Second Adviser to Tampines GRC Grassroots Organisation
- In office 12 May 2016 – 21 April 2018

Member of Parliament for Tampines GRC
- In office 1996–2011

Personal details
- Born: 19 March 1958 (age 68) Singapore, Singapore
- Children: 3
- Education: National University of Singapore University of London

= Sin Boon Ann =

Singaporean politician

Sin Boon Ann (born 19 March 1958) is a Singaporean former politician. He was the Member of Parliament for Tampines Group Representation Constituency from 1997 to 2011, where he was replaced by then Minister of Education Heng Swee Keat.

Sin is currently the deputy managing director of the Corporate & Finance Department at Drew & Napier, and used to serve as a lecturer at the law faculty of the National University of Singapore between 1988 and 1992.

==Education==
Sin received his primary, secondary, and pre-university education at Anglo-Chinese School.

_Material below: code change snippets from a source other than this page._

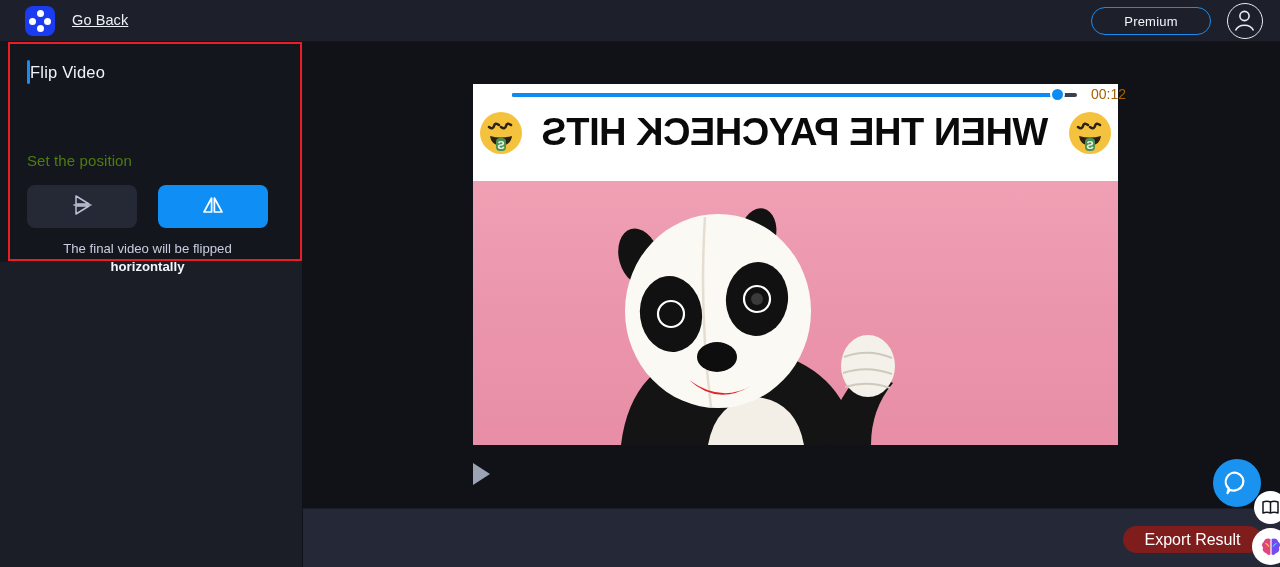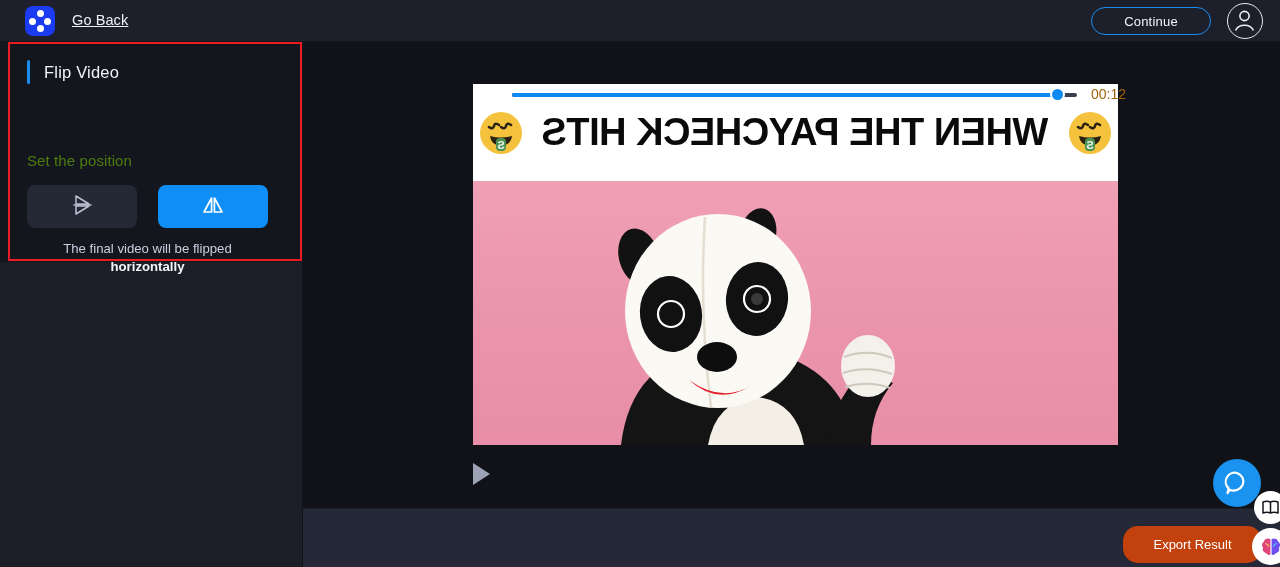"Continue" button.premium-btn { text: Continue -> Premium }
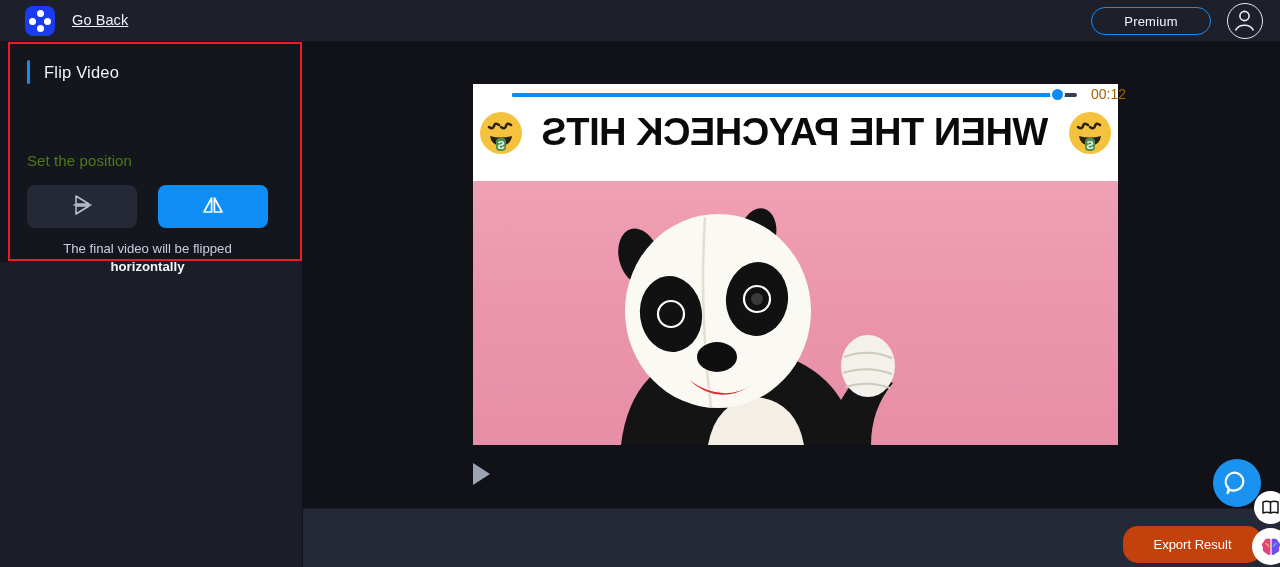"Flip Video" .panel-title-row { gap: 14px -> none }
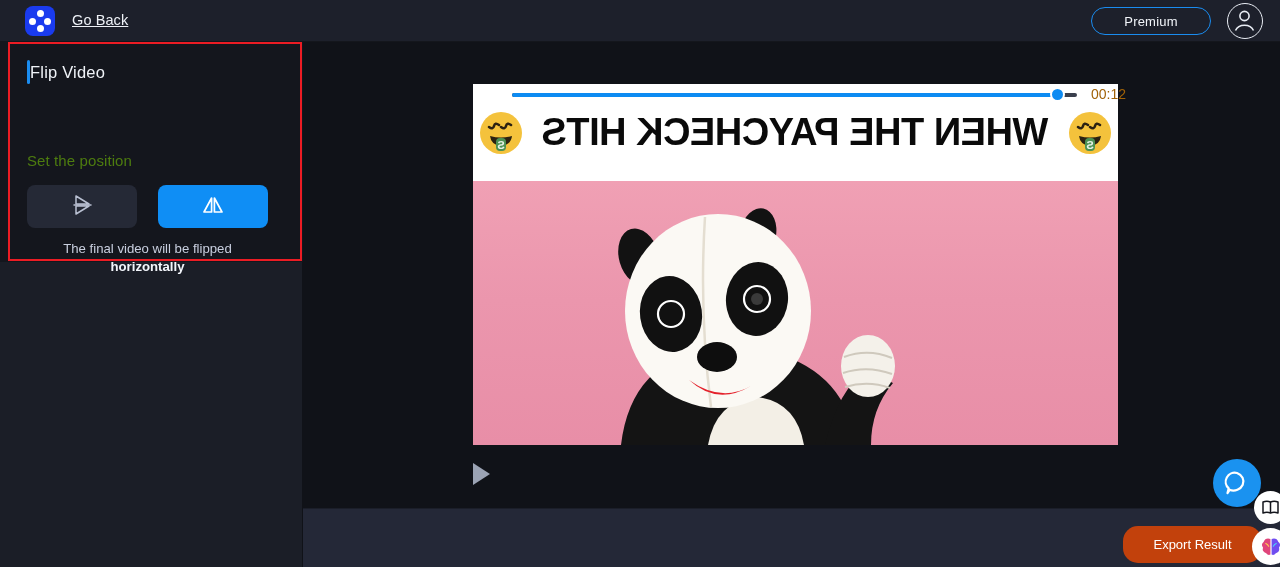"Export Result" .btn-primary { background: #c2410c -> #7f1d1d; font-size: 13px -> 16px; height: 37px -> 27px }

He graduated with a Bachelor of Arts from the National University of Singapore in 1982, followed by a Bachelor of Laws from the same institution in 1986. Sin subsequently attained the Master of Laws at the University of London in 1988, through a university scholarship.

==Career==
Sin has been the deputy managing director of the Corporate & Finance Department at Drew & Napier LLC since 2009, where he is principally engaged in corporate finance and mergers and acquisitions. He was a Member of Parliament for Tampines GRC from 1996 to 2011. During his tenure in Parliament, Sin was a member of the Government Parliamentary Committee for Health and Defence and Foreign Affairs from 2009 to 2011. Prior to his career in politics and private practice, Sin taught Public Law at the Faculty of Law of National University of Singapore from 1987 to 1992.

Sin was a member of the Infocomm Development Authority of Singapore's Legal Panel on Convergence Issues Committee. In 1999, he was also a member of the government appointed Company Legislation and Regulatory Framework Committee to review Singapore's company law and regulatory framework, and make recommendations for achieving global standards and promoting a competitive economy.

==Directorships==
===Present===
- Rex International Holding Limited
- SE Hub Ltd
- OSIM International
- OUE Limited
- Tampines Central Community Foundation Limited
- Courage Marine Group Limited (Incorporated in Bermuda)
- Transview Holdings Limited
- The Farrer Park Company
- CSE Global Limited
- DrewCorp Services Pte Ltd
- Drew & Napier LLC

===Past===
- HRnetGroup Limited
- MFS Technology Ltd
- HealthSTATS International Pte Ltd
- Japan Land Ltd
- Freshfields Drew & Napier Pte Ltd
- Overseas Union Enterprise Limited
- Auric Pacific Group Limited
- China Coke & Chemicals Pte Ltd
- Singapore Totalisator Board (Statutory Board)

==Personal life==
Sin is married with three children. He is a Methodist.